THE PROBLEM: Check every line of the data below for the word "none", then give only the number of lines that have it.

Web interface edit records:
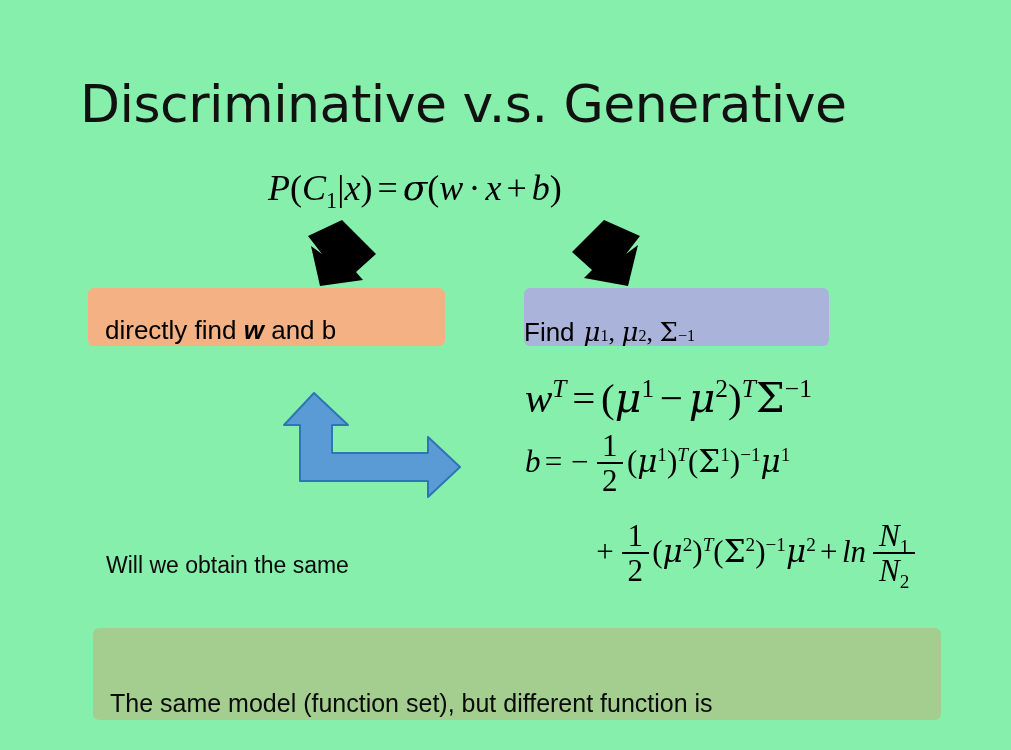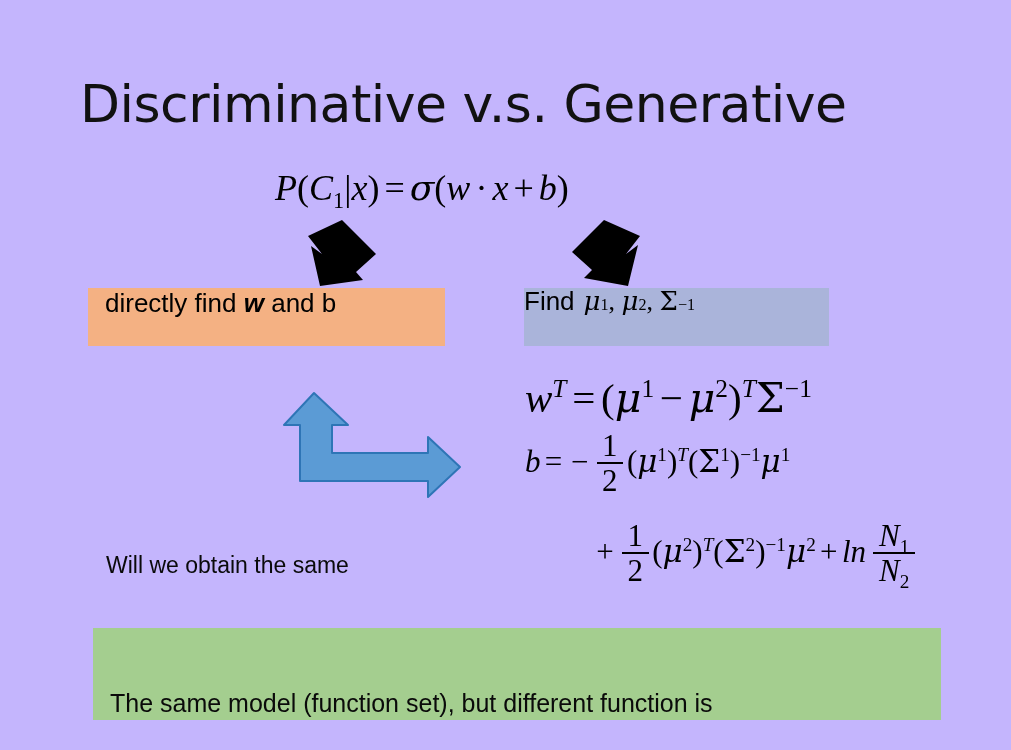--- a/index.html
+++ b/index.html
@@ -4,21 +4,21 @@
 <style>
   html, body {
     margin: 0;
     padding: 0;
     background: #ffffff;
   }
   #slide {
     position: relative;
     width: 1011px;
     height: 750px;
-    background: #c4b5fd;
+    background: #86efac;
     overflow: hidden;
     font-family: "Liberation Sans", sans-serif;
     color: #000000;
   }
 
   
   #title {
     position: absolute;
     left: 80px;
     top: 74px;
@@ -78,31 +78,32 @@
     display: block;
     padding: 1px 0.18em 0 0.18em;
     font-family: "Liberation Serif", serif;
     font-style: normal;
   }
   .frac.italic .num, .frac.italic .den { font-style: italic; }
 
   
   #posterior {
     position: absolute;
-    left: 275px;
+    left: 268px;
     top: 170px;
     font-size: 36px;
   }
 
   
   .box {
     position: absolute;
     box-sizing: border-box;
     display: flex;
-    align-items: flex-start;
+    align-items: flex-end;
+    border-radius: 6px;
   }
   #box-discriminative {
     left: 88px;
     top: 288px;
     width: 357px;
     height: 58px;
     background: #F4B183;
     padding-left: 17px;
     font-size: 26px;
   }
---
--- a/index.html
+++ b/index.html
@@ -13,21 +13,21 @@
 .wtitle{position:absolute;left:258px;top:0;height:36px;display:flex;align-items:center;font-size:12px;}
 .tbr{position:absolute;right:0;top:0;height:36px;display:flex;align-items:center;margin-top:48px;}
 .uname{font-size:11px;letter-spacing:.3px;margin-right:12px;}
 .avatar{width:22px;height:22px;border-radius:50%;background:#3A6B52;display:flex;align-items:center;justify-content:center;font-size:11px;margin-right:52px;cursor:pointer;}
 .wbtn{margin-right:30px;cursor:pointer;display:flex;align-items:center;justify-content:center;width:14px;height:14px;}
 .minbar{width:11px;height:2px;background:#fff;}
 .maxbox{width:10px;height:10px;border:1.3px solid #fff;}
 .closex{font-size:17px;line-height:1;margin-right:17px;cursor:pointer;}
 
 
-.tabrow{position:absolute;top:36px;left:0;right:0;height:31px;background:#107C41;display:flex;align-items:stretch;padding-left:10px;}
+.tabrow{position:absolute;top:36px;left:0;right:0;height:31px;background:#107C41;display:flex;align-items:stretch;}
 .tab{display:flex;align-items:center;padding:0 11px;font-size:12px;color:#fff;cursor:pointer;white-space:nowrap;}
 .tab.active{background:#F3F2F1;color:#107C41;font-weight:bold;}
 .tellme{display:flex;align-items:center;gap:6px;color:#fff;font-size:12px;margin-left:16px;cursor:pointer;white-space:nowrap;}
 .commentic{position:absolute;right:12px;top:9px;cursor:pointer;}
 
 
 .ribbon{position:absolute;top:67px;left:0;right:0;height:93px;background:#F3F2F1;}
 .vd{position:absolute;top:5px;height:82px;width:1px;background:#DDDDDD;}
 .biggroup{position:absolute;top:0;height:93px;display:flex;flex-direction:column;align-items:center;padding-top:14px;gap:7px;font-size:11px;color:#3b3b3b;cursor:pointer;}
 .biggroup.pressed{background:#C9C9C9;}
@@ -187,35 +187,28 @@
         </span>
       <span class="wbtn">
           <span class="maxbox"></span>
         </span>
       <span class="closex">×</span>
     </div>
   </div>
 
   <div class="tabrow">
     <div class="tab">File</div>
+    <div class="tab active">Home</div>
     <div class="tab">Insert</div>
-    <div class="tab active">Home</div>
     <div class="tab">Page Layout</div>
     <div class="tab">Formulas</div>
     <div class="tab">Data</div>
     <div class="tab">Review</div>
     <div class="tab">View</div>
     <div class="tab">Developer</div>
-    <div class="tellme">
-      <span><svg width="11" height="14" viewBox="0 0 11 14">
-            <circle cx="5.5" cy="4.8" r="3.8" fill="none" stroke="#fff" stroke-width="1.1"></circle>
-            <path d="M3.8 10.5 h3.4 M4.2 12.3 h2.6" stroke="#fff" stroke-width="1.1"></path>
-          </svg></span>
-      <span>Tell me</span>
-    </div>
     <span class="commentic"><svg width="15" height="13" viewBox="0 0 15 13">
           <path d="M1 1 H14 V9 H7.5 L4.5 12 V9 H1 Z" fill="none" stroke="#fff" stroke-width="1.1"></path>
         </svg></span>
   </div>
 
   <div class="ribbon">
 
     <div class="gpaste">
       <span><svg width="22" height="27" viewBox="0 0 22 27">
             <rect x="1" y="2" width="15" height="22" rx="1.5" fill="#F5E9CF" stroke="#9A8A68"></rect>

TASK RESPONSE: 2